** Opening Information supplied block **
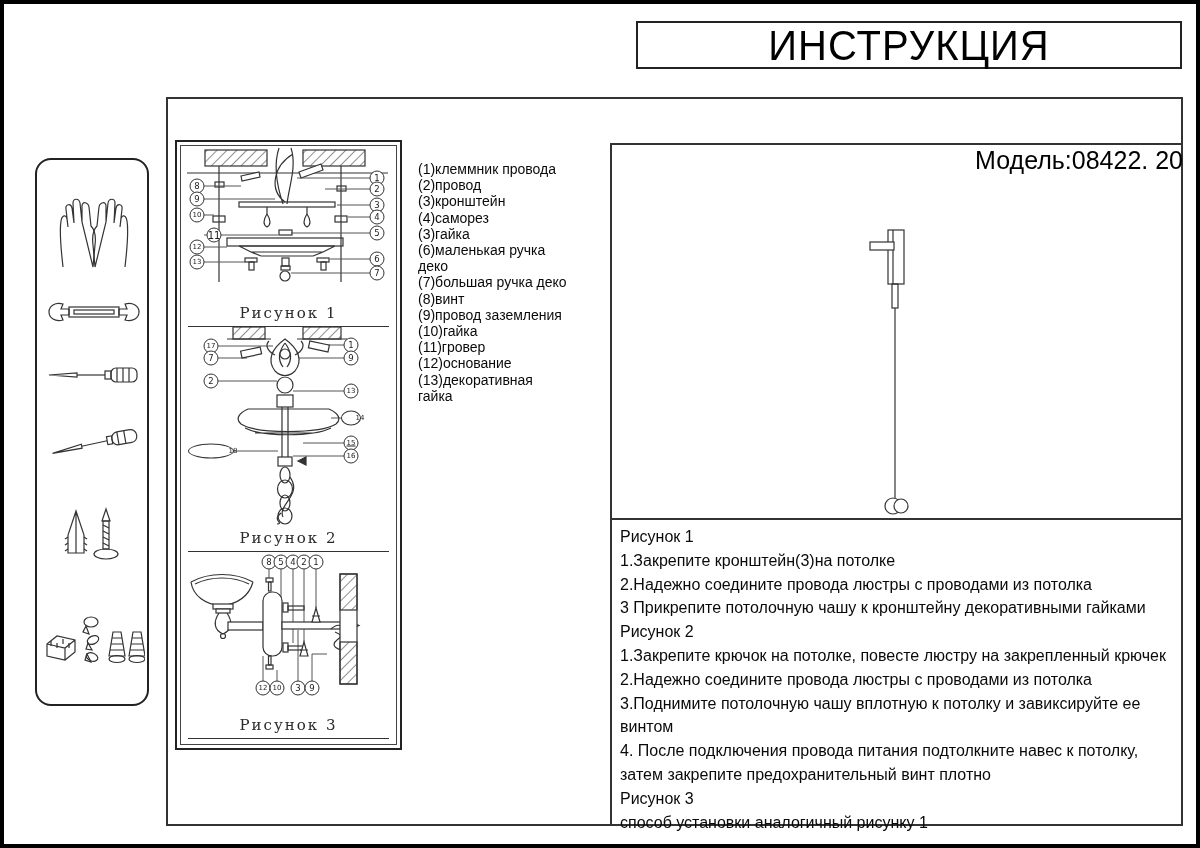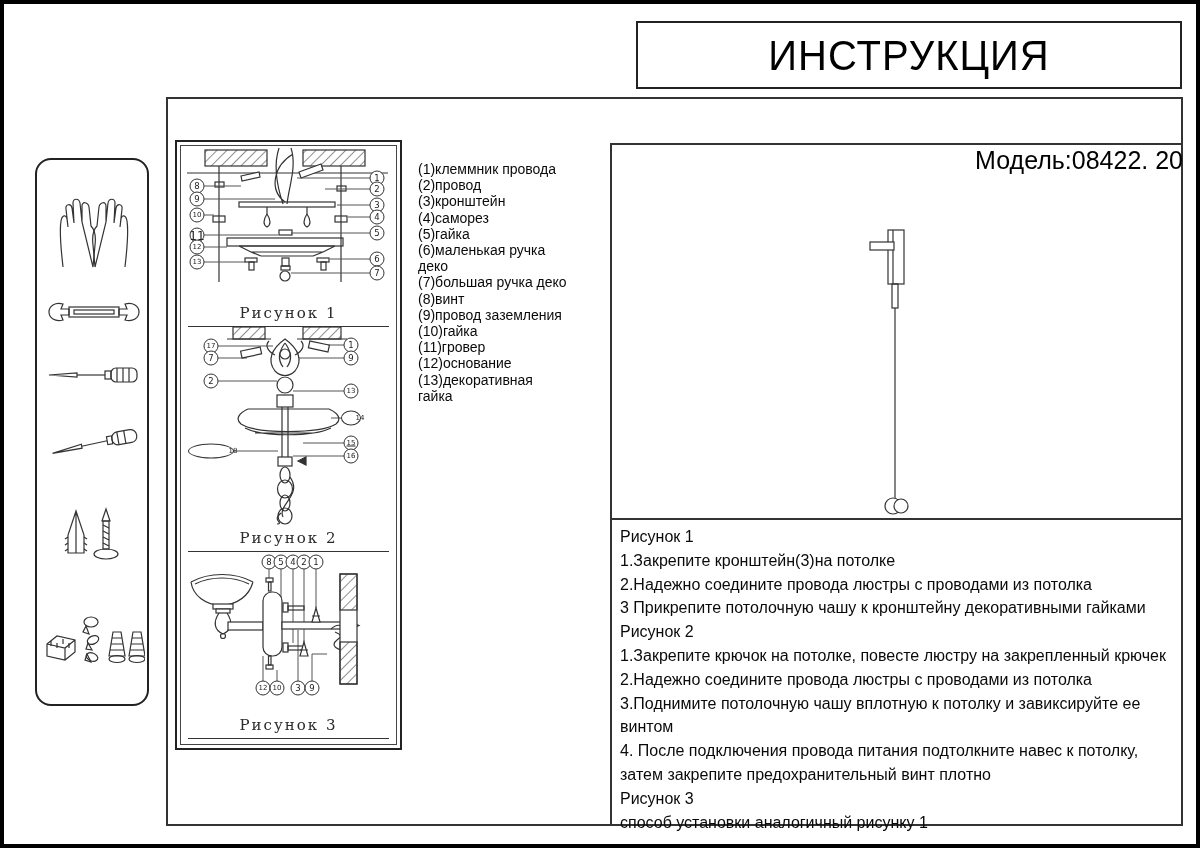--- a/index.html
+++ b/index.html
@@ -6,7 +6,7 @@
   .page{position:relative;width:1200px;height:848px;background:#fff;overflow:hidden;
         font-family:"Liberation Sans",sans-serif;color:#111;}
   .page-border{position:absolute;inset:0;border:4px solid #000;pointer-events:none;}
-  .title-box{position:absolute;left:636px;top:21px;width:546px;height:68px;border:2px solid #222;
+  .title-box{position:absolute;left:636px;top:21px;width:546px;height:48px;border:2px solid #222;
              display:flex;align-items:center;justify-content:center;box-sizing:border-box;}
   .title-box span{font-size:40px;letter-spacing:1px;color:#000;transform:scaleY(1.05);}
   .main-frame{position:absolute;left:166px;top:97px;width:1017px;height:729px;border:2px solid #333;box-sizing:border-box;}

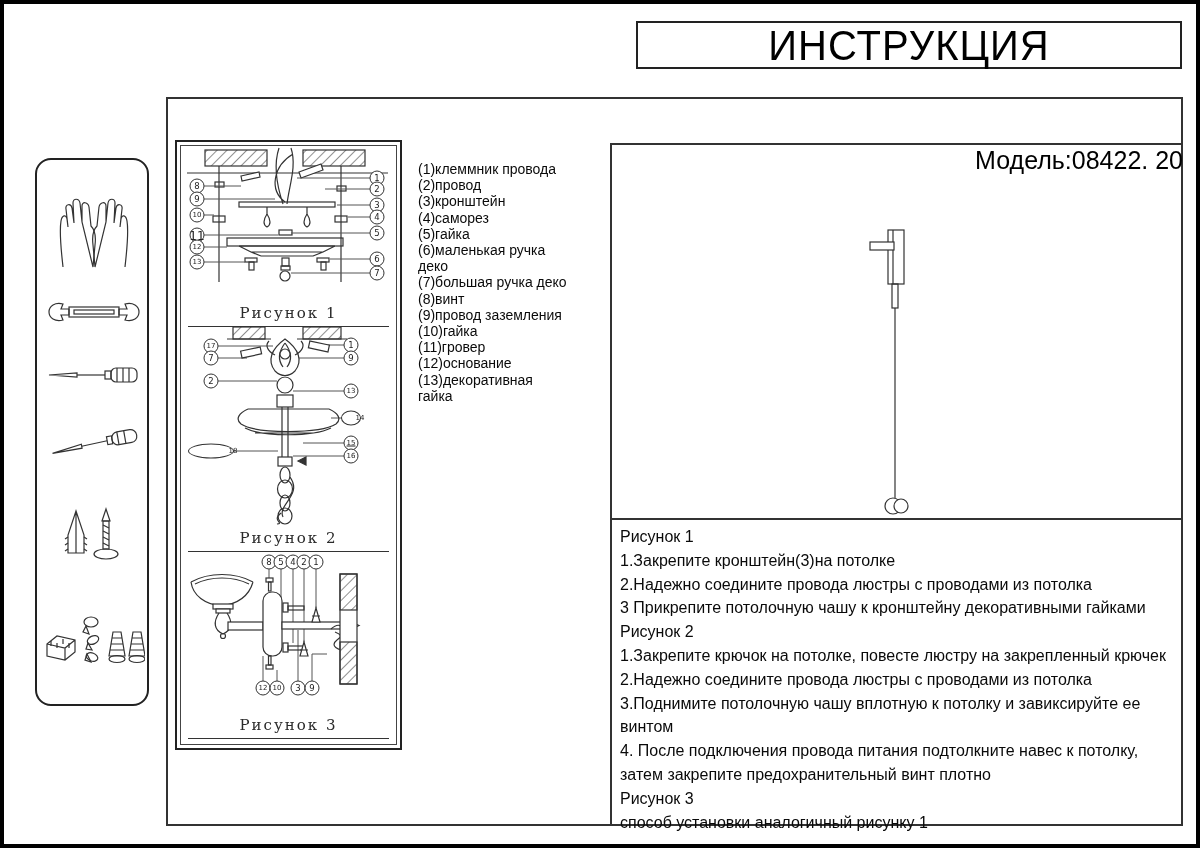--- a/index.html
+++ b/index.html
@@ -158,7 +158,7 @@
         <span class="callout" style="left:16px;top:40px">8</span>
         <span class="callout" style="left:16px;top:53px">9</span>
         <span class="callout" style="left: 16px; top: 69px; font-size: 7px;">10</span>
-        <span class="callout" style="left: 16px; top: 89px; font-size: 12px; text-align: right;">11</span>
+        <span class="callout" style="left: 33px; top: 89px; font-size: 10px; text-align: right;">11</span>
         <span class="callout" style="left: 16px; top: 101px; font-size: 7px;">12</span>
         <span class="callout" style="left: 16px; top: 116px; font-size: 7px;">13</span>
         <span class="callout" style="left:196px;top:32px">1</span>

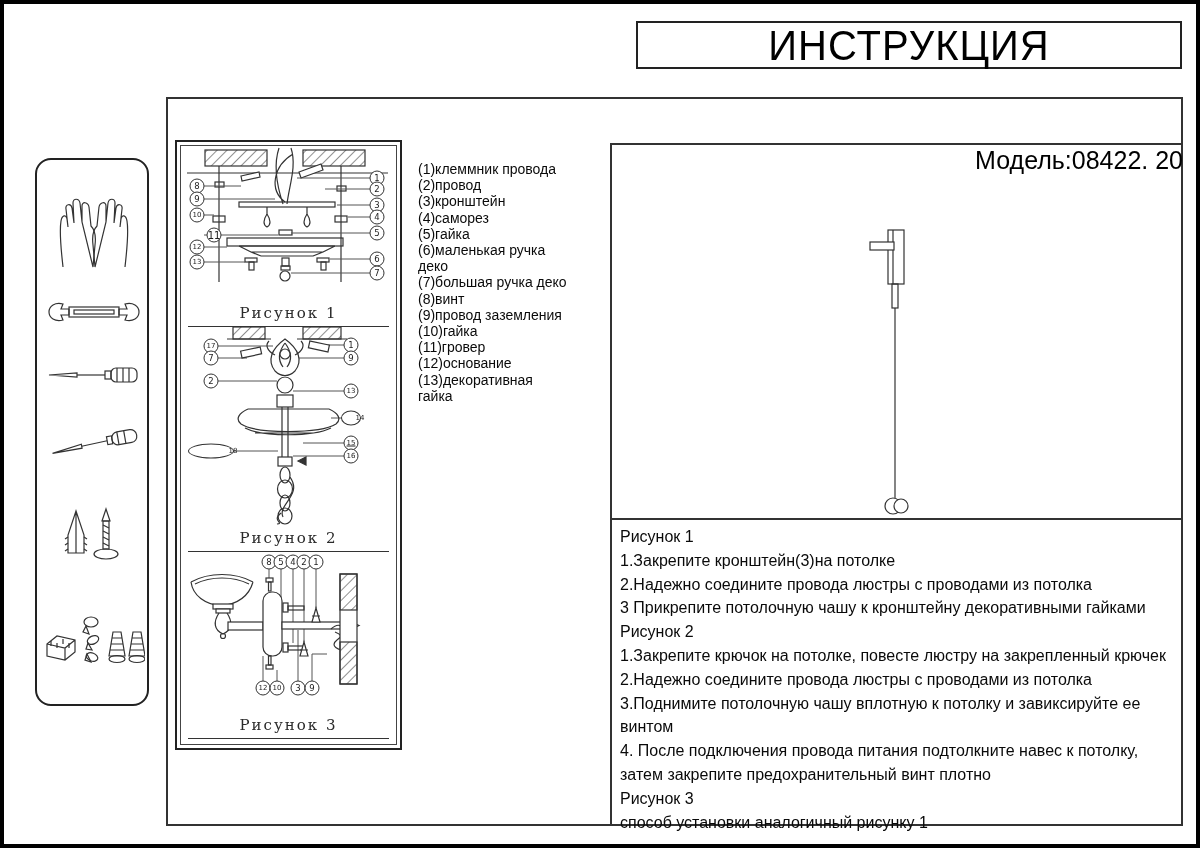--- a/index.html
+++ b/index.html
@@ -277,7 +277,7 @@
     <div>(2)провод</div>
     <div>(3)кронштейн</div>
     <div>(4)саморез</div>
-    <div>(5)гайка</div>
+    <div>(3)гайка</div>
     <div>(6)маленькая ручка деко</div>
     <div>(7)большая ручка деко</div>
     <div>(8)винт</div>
** Closing Information supplied block **
**Exercise prompt**
Leaving out any pictures, write the records above out exactly as they are.

**Written answer**
--- a/index.html
+++ b/index.html
@@ -6,7 +6,7 @@
   .page{position:relative;width:1200px;height:848px;background:#fff;overflow:hidden;
         font-family:"Liberation Sans",sans-serif;color:#111;}
   .page-border{position:absolute;inset:0;border:4px solid #000;pointer-events:none;}
-  .title-box{position:absolute;left:636px;top:21px;width:546px;height:68px;border:2px solid #222;
+  .title-box{position:absolute;left:636px;top:21px;width:546px;height:48px;border:2px solid #222;
              display:flex;align-items:center;justify-content:center;box-sizing:border-box;}
   .title-box span{font-size:40px;letter-spacing:1px;color:#000;transform:scaleY(1.05);}
   .main-frame{position:absolute;left:166px;top:97px;width:1017px;height:729px;border:2px solid #333;box-sizing:border-box;}

--- a/index.html
+++ b/index.html
@@ -158,7 +158,7 @@
         <span class="callout" style="left:16px;top:40px">8</span>
         <span class="callout" style="left:16px;top:53px">9</span>
         <span class="callout" style="left: 16px; top: 69px; font-size: 7px;">10</span>
-        <span class="callout" style="left: 16px; top: 89px; font-size: 12px; text-align: right;">11</span>
+        <span class="callout" style="left: 33px; top: 89px; font-size: 10px; text-align: right;">11</span>
         <span class="callout" style="left: 16px; top: 101px; font-size: 7px;">12</span>
         <span class="callout" style="left: 16px; top: 116px; font-size: 7px;">13</span>
         <span class="callout" style="left:196px;top:32px">1</span>

--- a/index.html
+++ b/index.html
@@ -277,7 +277,7 @@
     <div>(2)провод</div>
     <div>(3)кронштейн</div>
     <div>(4)саморез</div>
-    <div>(5)гайка</div>
+    <div>(3)гайка</div>
     <div>(6)маленькая ручка деко</div>
     <div>(7)большая ручка деко</div>
     <div>(8)винт</div>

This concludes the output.